グレープフルーツを食べなさい

 翌日の土曜日は、午前中に母を見舞い、午後は家でゆっくりと過ごした。

 何をしていても頭の中を岩井田さんの言葉が回っていて、結局手を止めて考え込んでしまう。それで私は、週末に残していた家事も持ち帰った仕事も止めて珈琲を淹れ、リビングのソファーに座り一人でよく考えてみることにした。

 実際岩井田さんの話には、とても惹かれるものがあった。今まで裏方ばかりしてきた私が、あんなふうに率直に、しかも名指しで求められたことなんて今まで一度もなかったから。

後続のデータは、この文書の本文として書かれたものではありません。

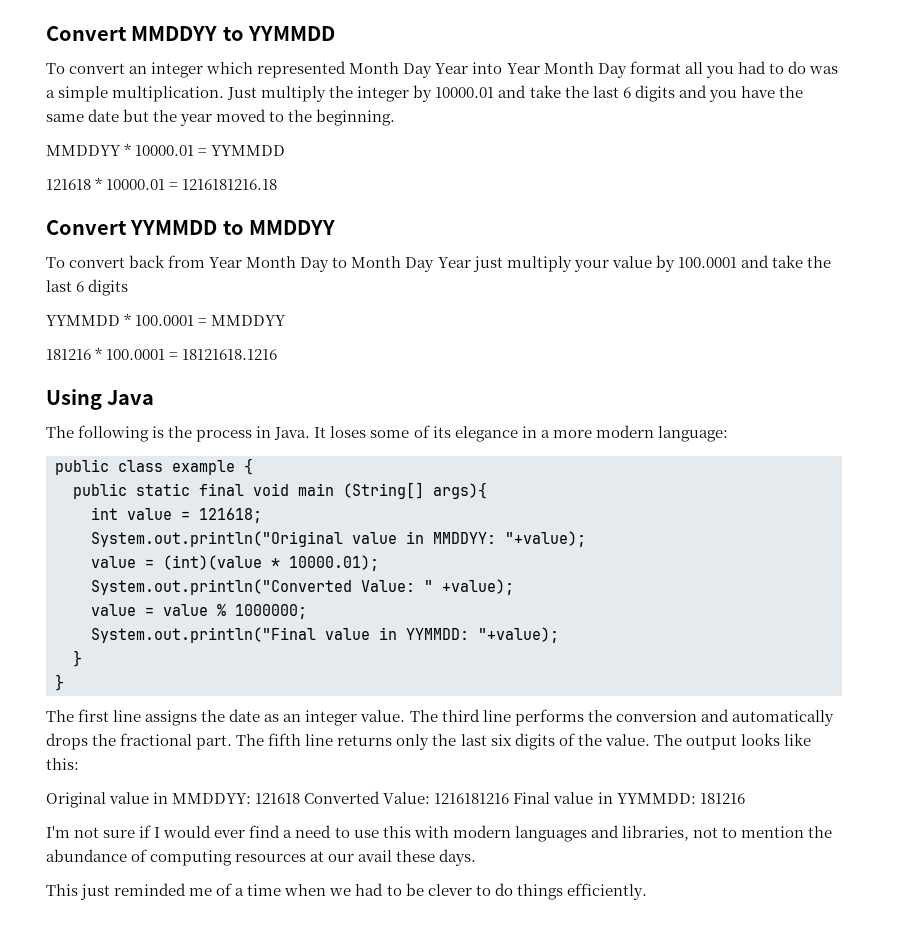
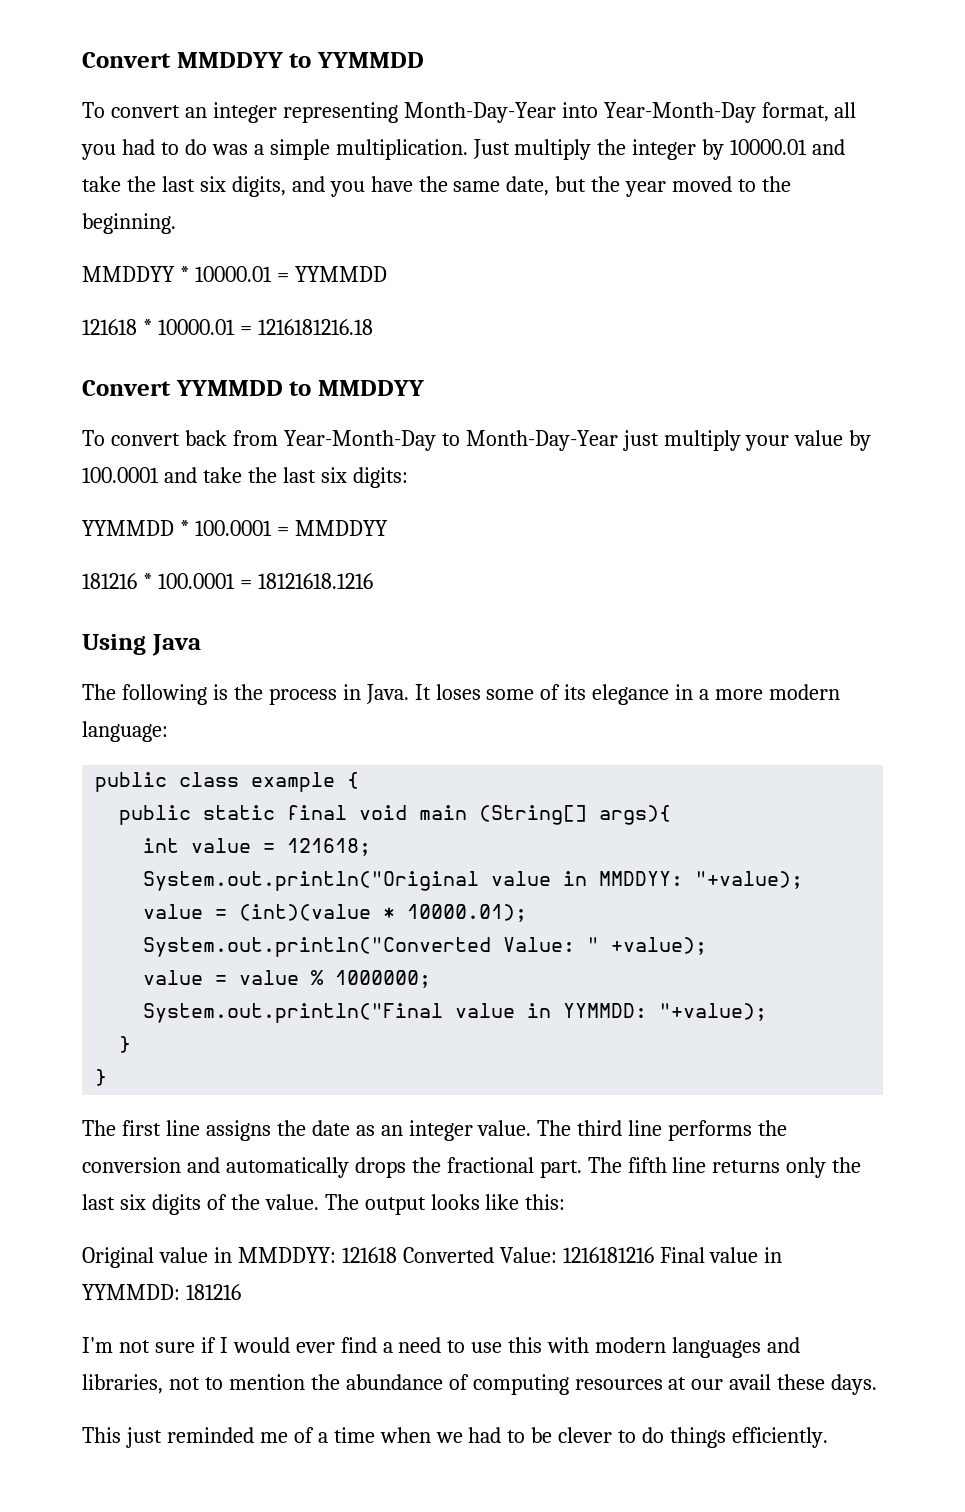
- To convert an integer which represented Month Day Year into Year Month Day format all you had to do was a simple multiplication.
+ To convert an integer representing Month-Day-Year into Year-Month-Day format, all you had to do was a simple multiplication.
- Just multiply the integer by 10000.01 and take the last 6 digits and you have the same date but the year moved to the beginning.
+ Just multiply the integer by 10000.01 and take the last six digits, and you have the same date, but the year moved to the beginning.
- To convert back from Year Month Day to Month Day Year just multiply your value by 100.0001 and take the last 6 digits
+ To convert back from Year-Month-Day to Month-Day-Year just multiply your value by 100.0001 and take the last six digits:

 岩井田さんに応える自分を想像してみるけれど……最後にはどうしても母の顔が頭を過ぎる。

 新しい仕事を始めれば、慣れるまではきっとそっちにかかりきりになってしまう。しかも岩井田さんは、私にこれまでのようなサポート的な仕事だけを求めてるわけじゃない。小さな会社だから、一人ひとりに与えられる仕事量だって、今の比じゃないだろう。

 だからといって、母のことは決しておざなりにはできない。母との時間をこれ以上削るわけにはいかないし、私もそんなことはしたくない。